### Data shown
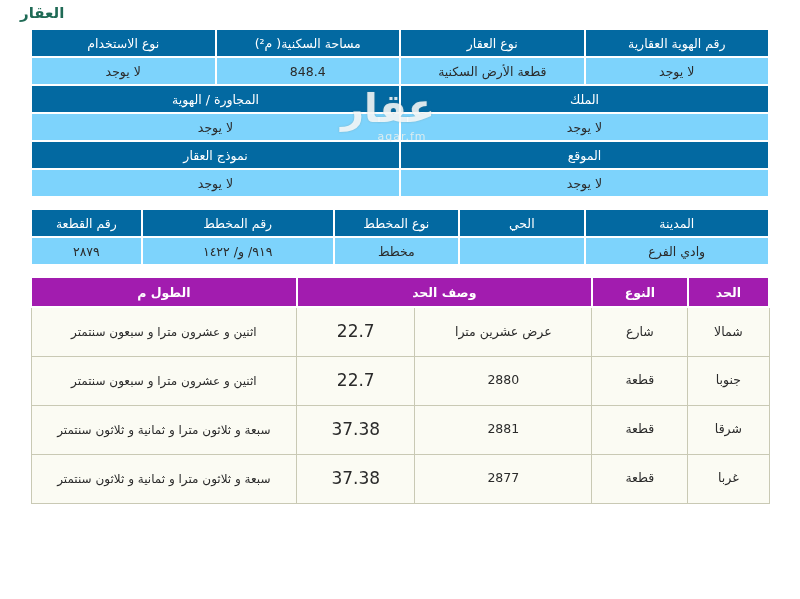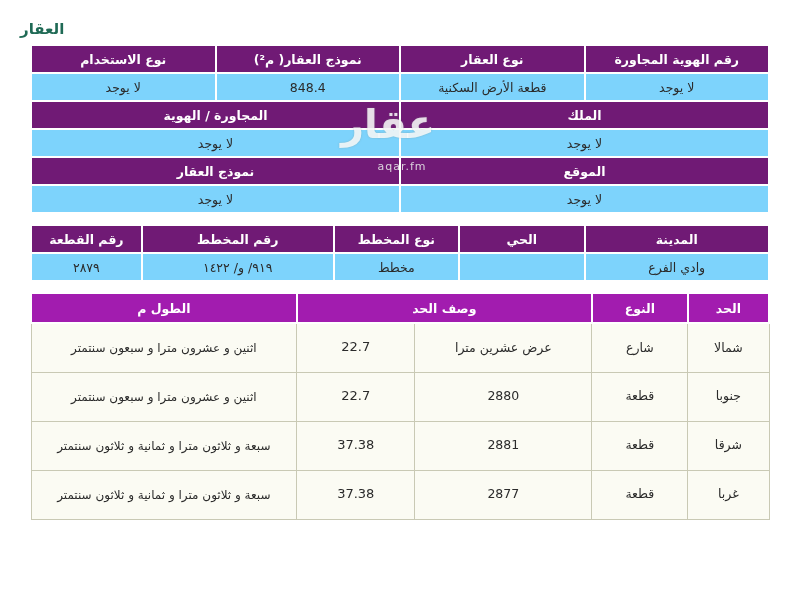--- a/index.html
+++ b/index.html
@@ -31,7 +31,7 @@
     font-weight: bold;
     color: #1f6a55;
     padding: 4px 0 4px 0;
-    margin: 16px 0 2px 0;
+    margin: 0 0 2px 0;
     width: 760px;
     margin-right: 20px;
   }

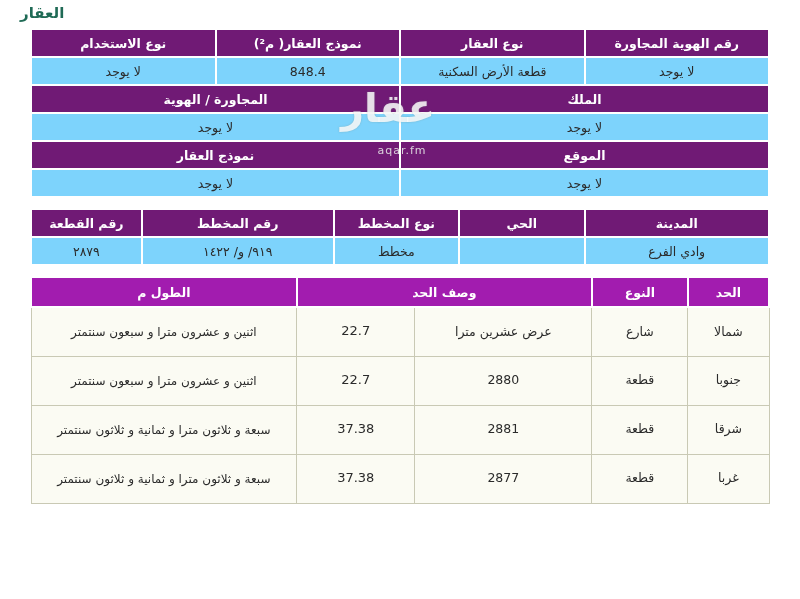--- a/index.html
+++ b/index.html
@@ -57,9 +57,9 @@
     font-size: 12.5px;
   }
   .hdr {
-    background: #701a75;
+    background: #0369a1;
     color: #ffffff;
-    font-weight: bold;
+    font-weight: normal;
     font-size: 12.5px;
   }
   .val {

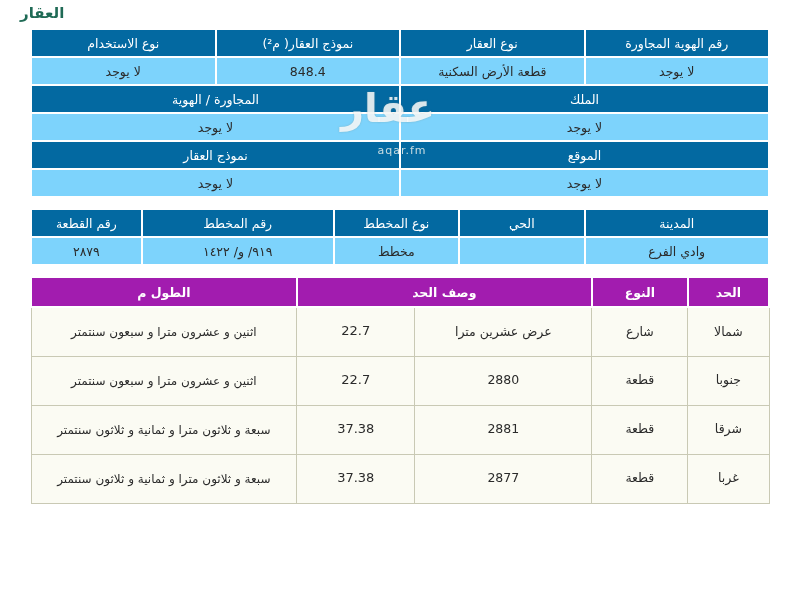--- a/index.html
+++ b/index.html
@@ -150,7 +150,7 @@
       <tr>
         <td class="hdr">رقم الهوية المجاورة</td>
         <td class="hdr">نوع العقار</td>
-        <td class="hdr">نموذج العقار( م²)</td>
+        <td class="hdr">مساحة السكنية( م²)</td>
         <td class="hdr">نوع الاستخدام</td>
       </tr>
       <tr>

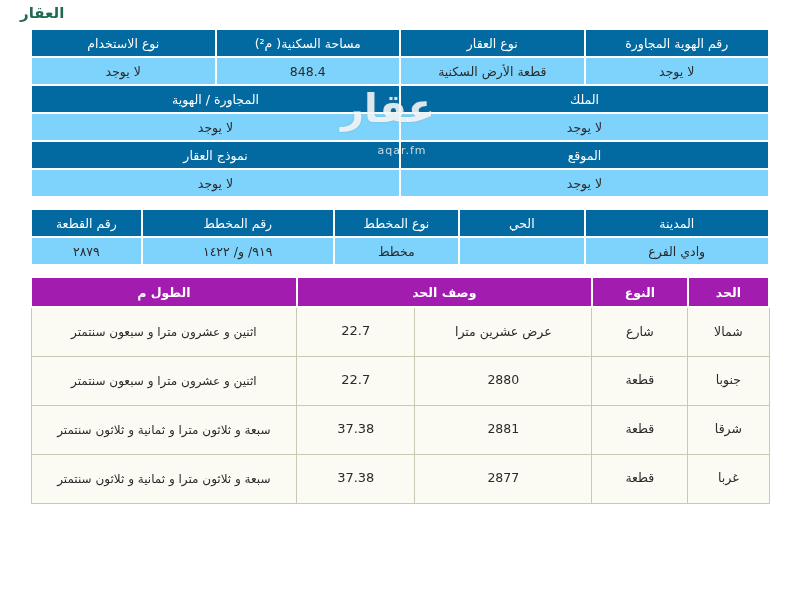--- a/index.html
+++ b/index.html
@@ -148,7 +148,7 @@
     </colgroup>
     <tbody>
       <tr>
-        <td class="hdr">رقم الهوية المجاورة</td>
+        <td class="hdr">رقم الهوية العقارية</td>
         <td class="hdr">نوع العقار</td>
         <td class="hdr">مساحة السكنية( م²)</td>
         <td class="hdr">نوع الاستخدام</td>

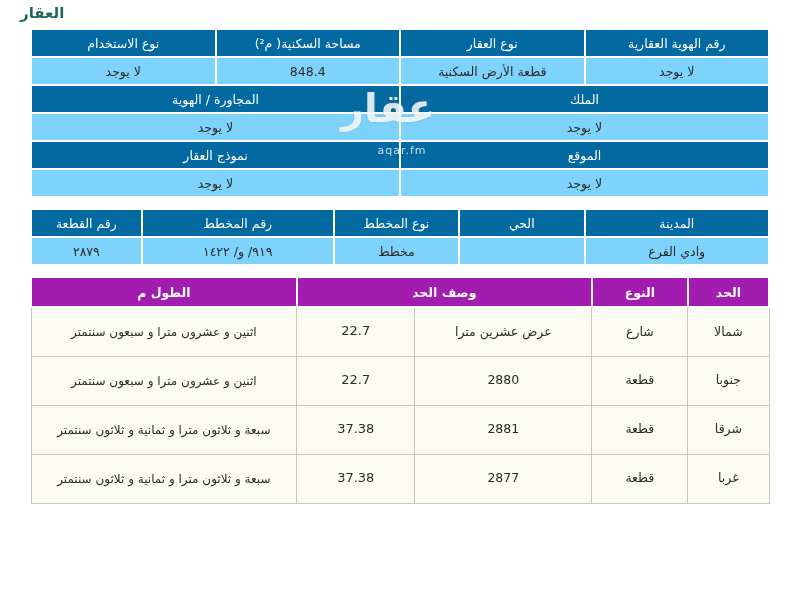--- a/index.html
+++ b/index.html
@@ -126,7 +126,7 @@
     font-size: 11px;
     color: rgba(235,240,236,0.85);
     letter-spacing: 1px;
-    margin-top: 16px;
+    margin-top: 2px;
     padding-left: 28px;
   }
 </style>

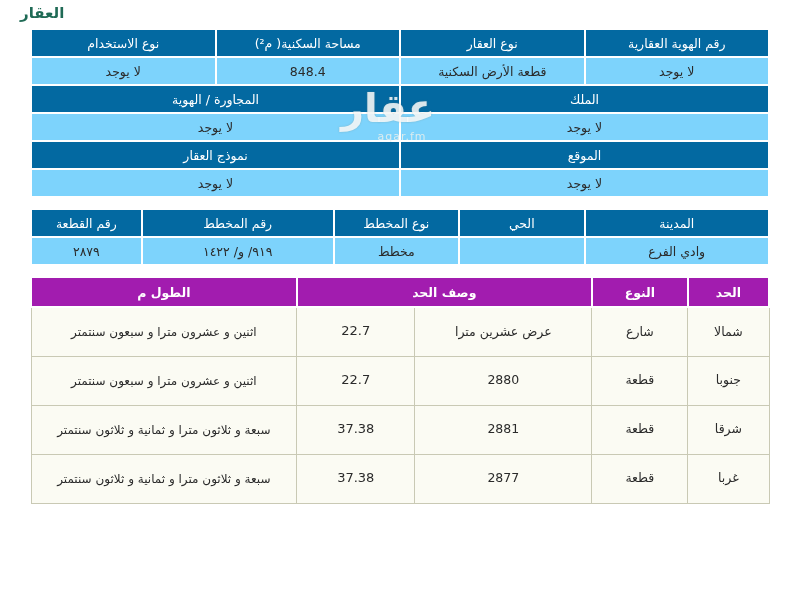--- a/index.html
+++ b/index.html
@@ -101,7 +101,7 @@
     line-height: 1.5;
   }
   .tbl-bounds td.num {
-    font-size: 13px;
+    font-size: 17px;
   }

### Required work
Transcribe every entry word for word, but skip the pictures.

### Exercise response
--- a/index.html
+++ b/index.html
@@ -31,7 +31,7 @@
     font-weight: bold;
     color: #1f6a55;
     padding: 4px 0 4px 0;
-    margin: 16px 0 2px 0;
+    margin: 0 0 2px 0;
     width: 760px;
     margin-right: 20px;
   }

--- a/index.html
+++ b/index.html
@@ -57,9 +57,9 @@
     font-size: 12.5px;
   }
   .hdr {
-    background: #701a75;
+    background: #0369a1;
     color: #ffffff;
-    font-weight: bold;
+    font-weight: normal;
     font-size: 12.5px;
   }
   .val {

--- a/index.html
+++ b/index.html
@@ -150,7 +150,7 @@
       <tr>
         <td class="hdr">رقم الهوية المجاورة</td>
         <td class="hdr">نوع العقار</td>
-        <td class="hdr">نموذج العقار( م²)</td>
+        <td class="hdr">مساحة السكنية( م²)</td>
         <td class="hdr">نوع الاستخدام</td>
       </tr>
       <tr>

--- a/index.html
+++ b/index.html
@@ -148,7 +148,7 @@
     </colgroup>
     <tbody>
       <tr>
-        <td class="hdr">رقم الهوية المجاورة</td>
+        <td class="hdr">رقم الهوية العقارية</td>
         <td class="hdr">نوع العقار</td>
         <td class="hdr">مساحة السكنية( م²)</td>
         <td class="hdr">نوع الاستخدام</td>

--- a/index.html
+++ b/index.html
@@ -126,7 +126,7 @@
     font-size: 11px;
     color: rgba(235,240,236,0.85);
     letter-spacing: 1px;
-    margin-top: 16px;
+    margin-top: 2px;
     padding-left: 28px;
   }
 </style>

--- a/index.html
+++ b/index.html
@@ -101,7 +101,7 @@
     line-height: 1.5;
   }
   .tbl-bounds td.num {
-    font-size: 13px;
+    font-size: 17px;
   }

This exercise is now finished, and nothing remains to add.